ALSA has been the primary recipient of many if not most donations resulting from the challenge. ALSA has also helped to promote the challenge on its website and through social media in accordance with its good aims as a charitable organization.
The public attention and funds being directed toward ALSA as a result of the Ice Bucket Challenge raise an important moral concern: ALSA advocates for human embryonic stem cell research, including through funding for specific research projects.
In its Instruction Dignitas personae, the Congregation for the Doctrine of the Faith speaks clearly to the moral problems with the use of embryonic stem cells:
The obtaining of stem cells from a living human embryo … invariably causes the death of the embryo and is consequently gravely illicit: “research, in such cases, irrespective of efficacious therapeutic results, is not truly at the service of humanity. In fact, this research advances through the suppression of human lives that are equal in dignity to the lives of other human individuals and to the lives of the researchers themselves. History itself has condemned such a science in the past and will condemn it in the future, not only because it lacks the light of God but also because it lacks humanity” (n. 32, quoting Pope Benedict XVI).
ALSA acknowledges ethical concerns surrounding the use of embryotic stem cells: “The discovery that human embryonic stem cells can be isolated and propagated in the lab with the potential of developing into all tissues of the body is a major medical breakthrough. But it has raised ethical concerns.”
When asked about the ALSA position on human embryonic stem cell research, Carrie Munk, a spokeswoman for the association, noted in an e-mail to Religion News Service that the organization primarily funds adult stem cell research:
“Currently, the association is funding one study using embryonic stem cells (ESC), and the stem cell line was established many years ago under ethical guidelines set by the National Institute of Neurological Disorders and Stroke (NINDS); this research is funded by one specific donor, who is committed to this area of research,” she said. “The project is in its final phase and will come to an end very soon.” The organization does not clearly rule out the prospect of funding for ESC research.
Potential donors seeking to support laudable causes, such as research for cures to serious diseases, face the challenge of exercising due diligence, so that their funds are properly utilized and not misdirected or otherwise targeted by an advocacy organization to support immoral projects.
When foundations have a generally sound list of activities but promote an intrinsically immoral activity as well (such as abortion, human embryonic stem cell research, or contraception), donors must consider the serious matter of the fungibility of donated funds. Whenever we participate in fundraising for such organizations, even if they assure us that specified funds will only be used for activities with an ethical profile, it can end up being little more than a shell game. In this sense, there is a real danger that our fundraising activities may not only engender scandal, but may even contribute to the perpetuation of grave evils like abortion and human embryonic stem cell research. The duty to affirm the dignity of human life, and associated questions of scandal resulting from a lack of clarity, can become more significant — with a corresponding need for caution about where the funding is going — when Catholic authorities or institutions such as dioceses and schools are involved.

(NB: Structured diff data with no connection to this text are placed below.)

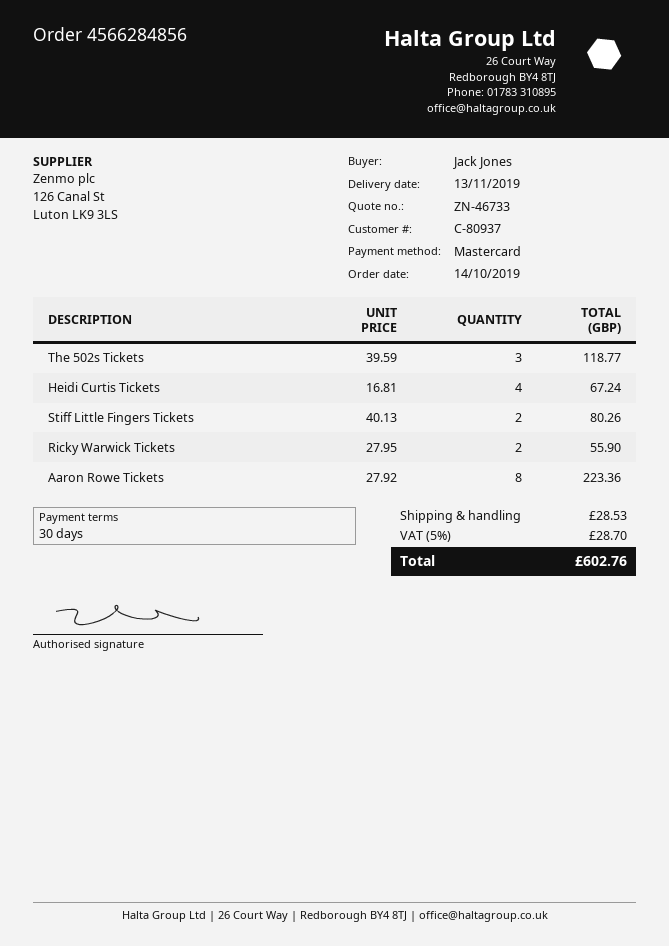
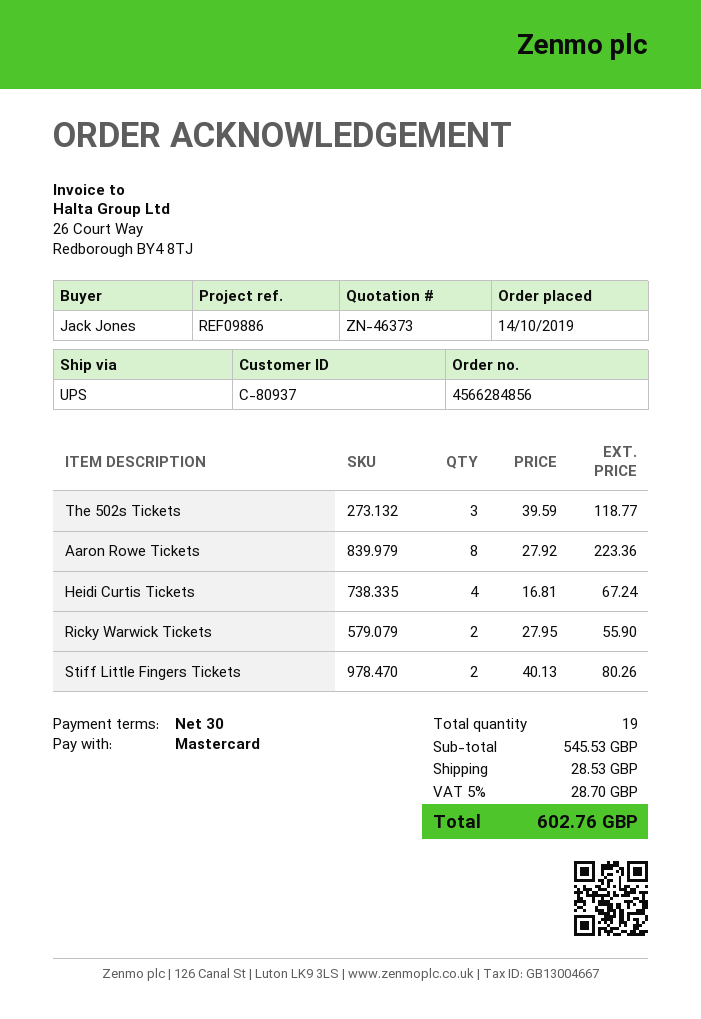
quote number: ZN-46733 -> ZN-46373

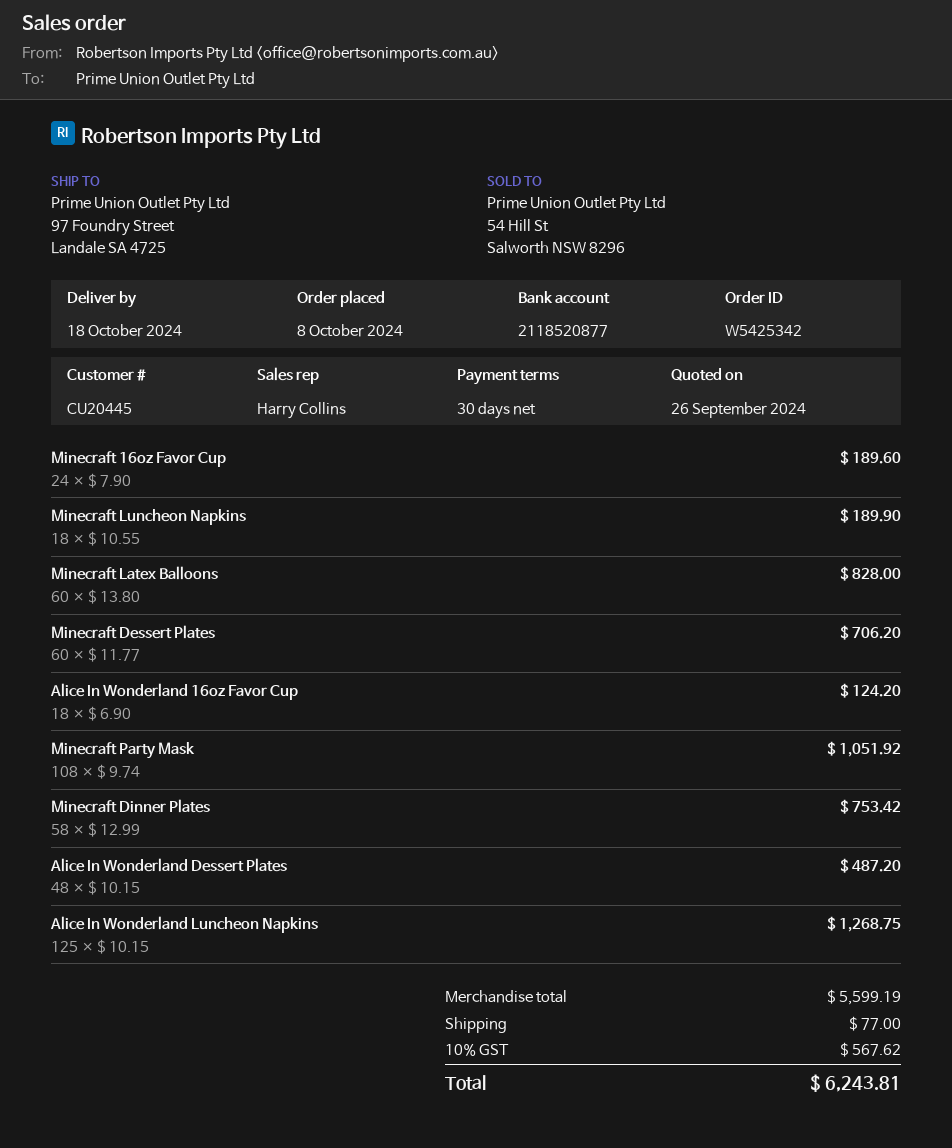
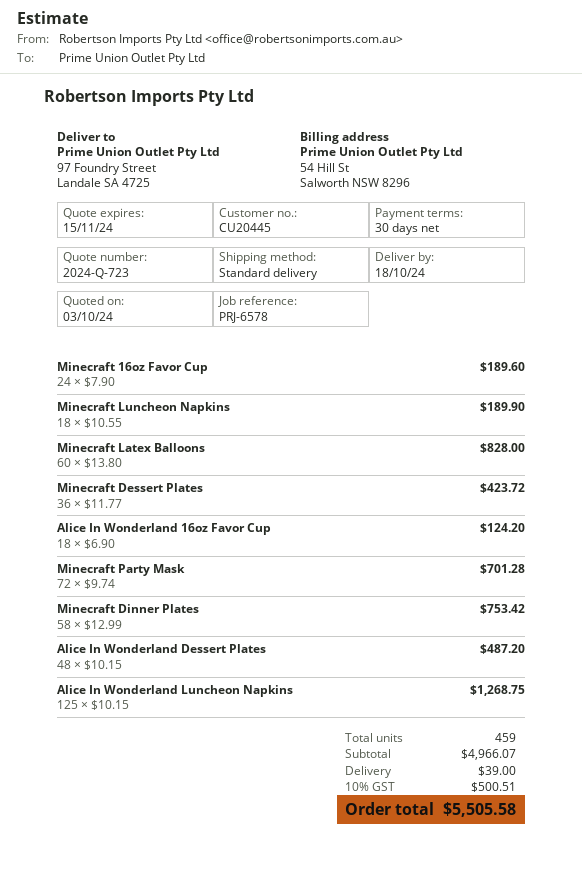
quote date: 2024-09-26 -> 2024-10-03
Minecraft Dessert Plates: 60 x 11.77 = 706.20 -> 36 x 11.77 = 423.72
Minecraft Party Mask: 108 x 9.74 = 1051.92 -> 72 x 9.74 = 701.28
subtotal: 5599.19 -> 4966.07
shipping: 77.00 -> 39.00
tax: 10% = 567.62 -> 10% = 500.51
total: 6243.81 -> 5505.58

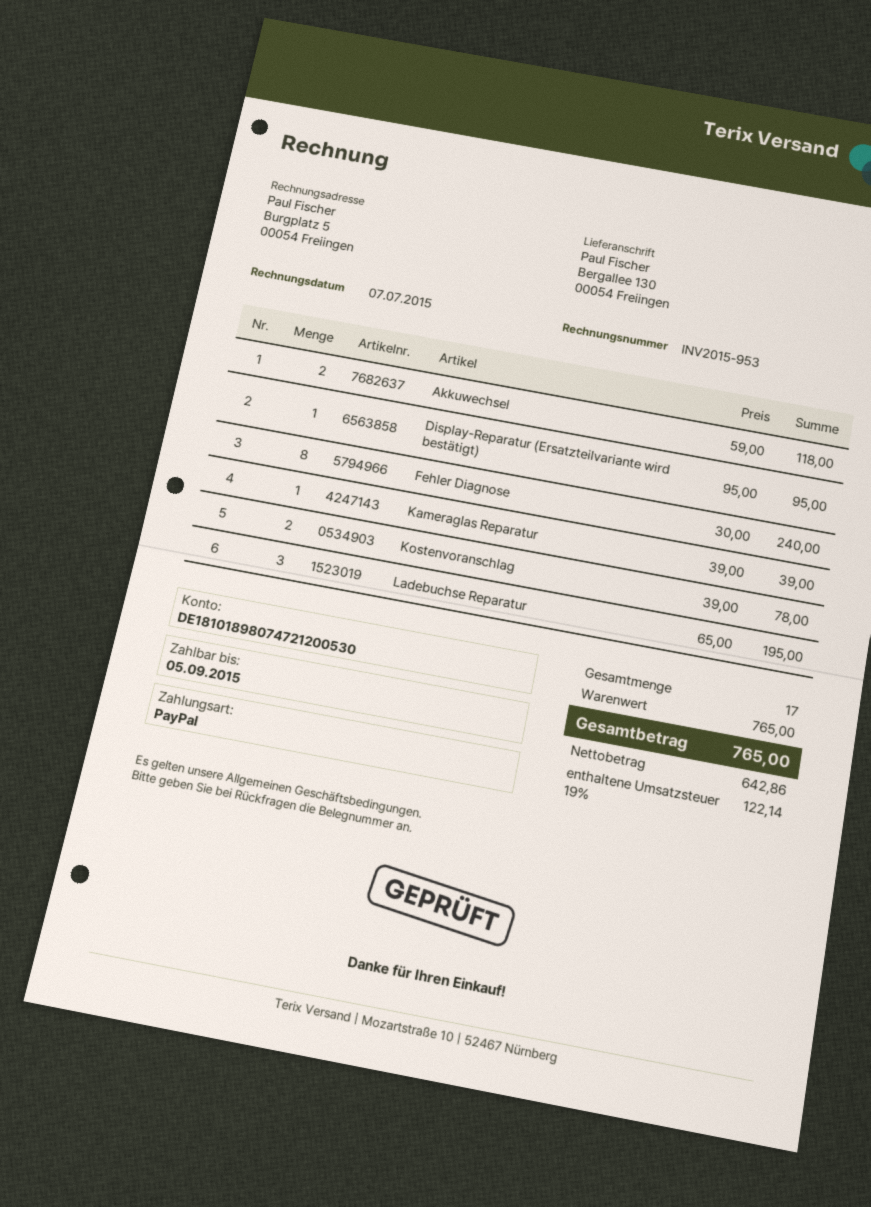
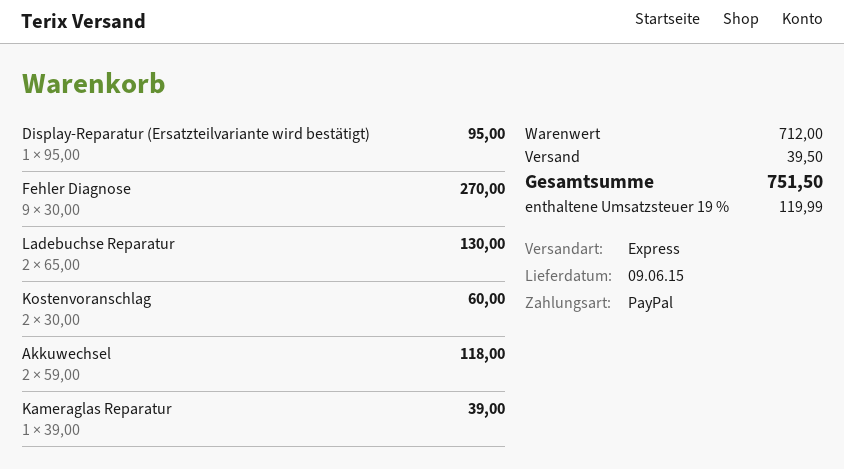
Fehler Diagnose: 8 x 30.00 = 240.00 -> 9 x 30.00 = 270.00
Kostenvoranschlag: 2 x 39.00 = 78.00 -> 2 x 30.00 = 60.00
Ladebuchse Reparatur: 3 x 65.00 = 195.00 -> 2 x 65.00 = 130.00
subtotal: 765.00 -> 712.00
shipping: none -> 39.50
tax: 19% = 122.14 -> 19% = 119.99
total: 765.00 -> 751.50

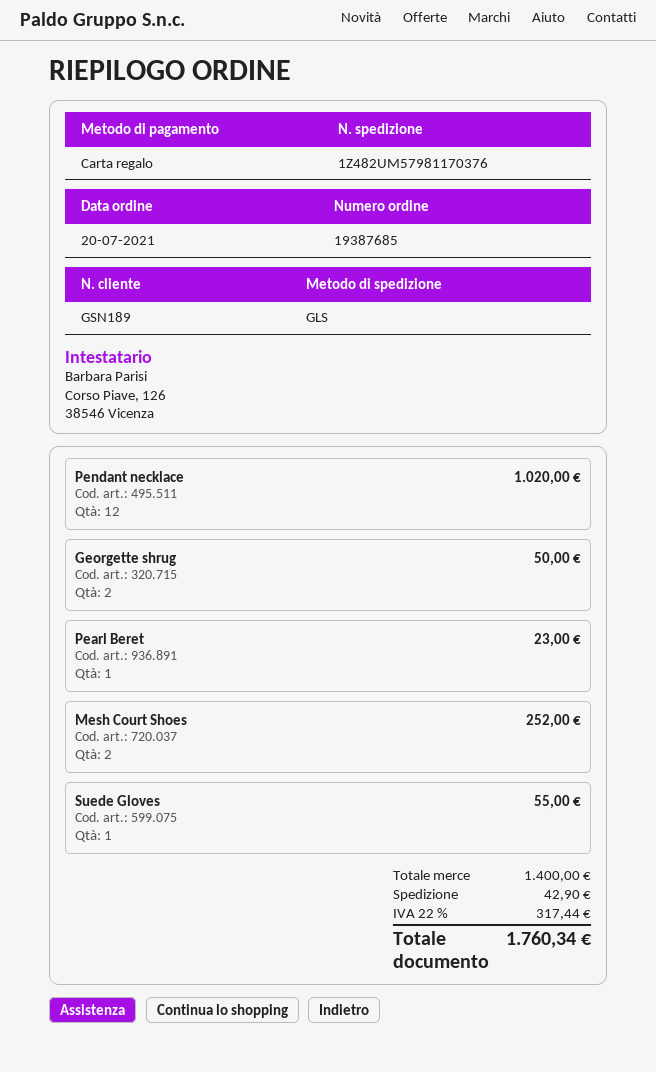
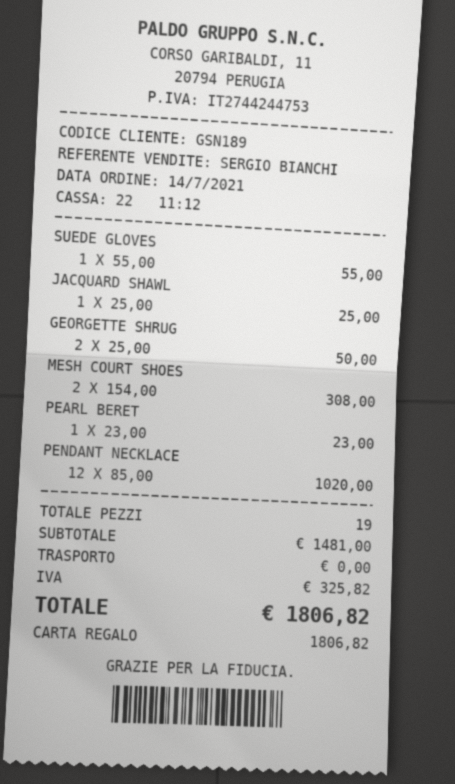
order date: 2021-07-20 -> 2021-07-14
Mesh Court Shoes: 2 for 252.00 -> 2 for 308.00
JACQUARD SHAWL: none -> 1 for 25.00
subtotal: 1400.00 -> 1481.00
shipping: 42.90 -> 0.00
tax: 317.44 -> 325.82
total: 1760.34 -> 1806.82

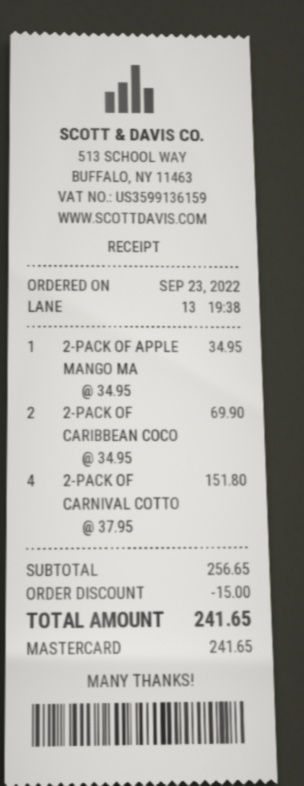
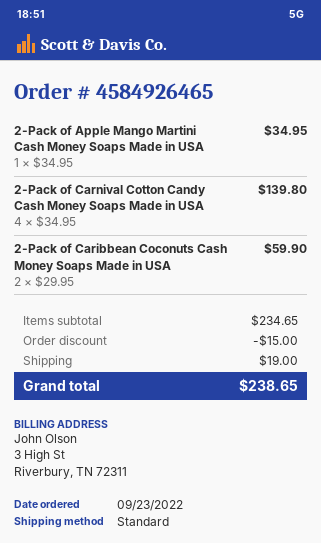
2-PACK OF CARIBBEAN COCO: 2 x 34.95 = 69.90 -> 2 x 29.95 = 59.90
2-PACK OF CARNIVAL COTTO: 4 x 37.95 = 151.80 -> 4 x 34.95 = 139.80
subtotal: 256.65 -> 234.65
shipping: none -> 19.00
total: 241.65 -> 238.65

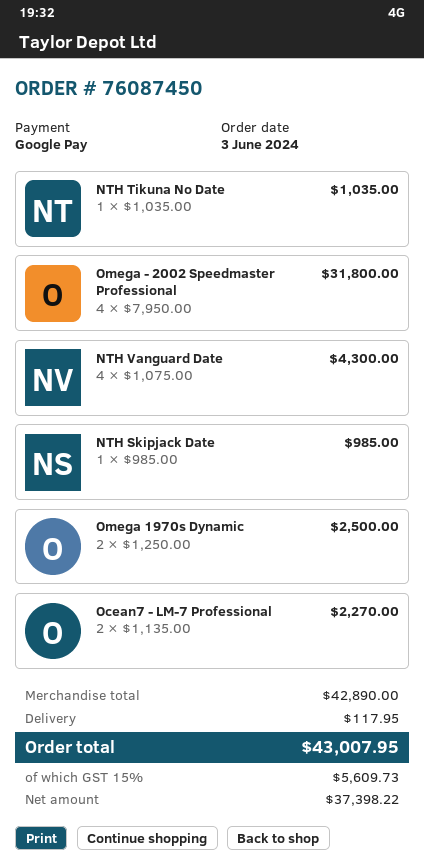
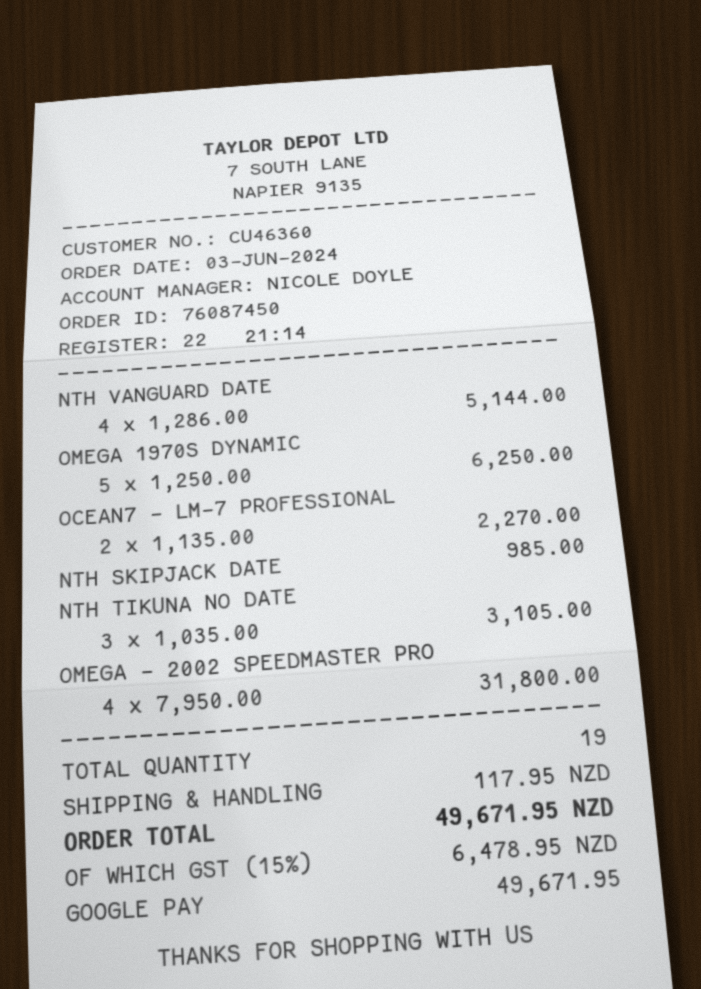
NTH Tikuna No Date: 1 x 1035.00 = 1035.00 -> 3 x 1035.00 = 3105.00
NTH Vanguard Date: 4 x 1075.00 = 4300.00 -> 4 x 1286.00 = 5144.00
Omega 1970s Dynamic: 2 x 1250.00 = 2500.00 -> 5 x 1250.00 = 6250.00
tax: 15% = 5609.73 -> 15% = 6478.95
total: 43007.95 -> 49671.95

Donors concerned about the misuse of funds by groups such as ALSA or others should consider notifying those organizations of their reasons for choosing not to donate, encouraging them to cease advocacy and funding for ESC research, raising awareness about the immoral destruction of human life through embryonic stem cell research, and donating to alternative ALS research and advocacy groups that do not support or promote human embryonic stem cell research.
(The National Catholic Bioethics Center is a non-profit research and educational institute committed to applying the moral teachings of the Catholic Church to ethical issues arising in health care and the life sciences.)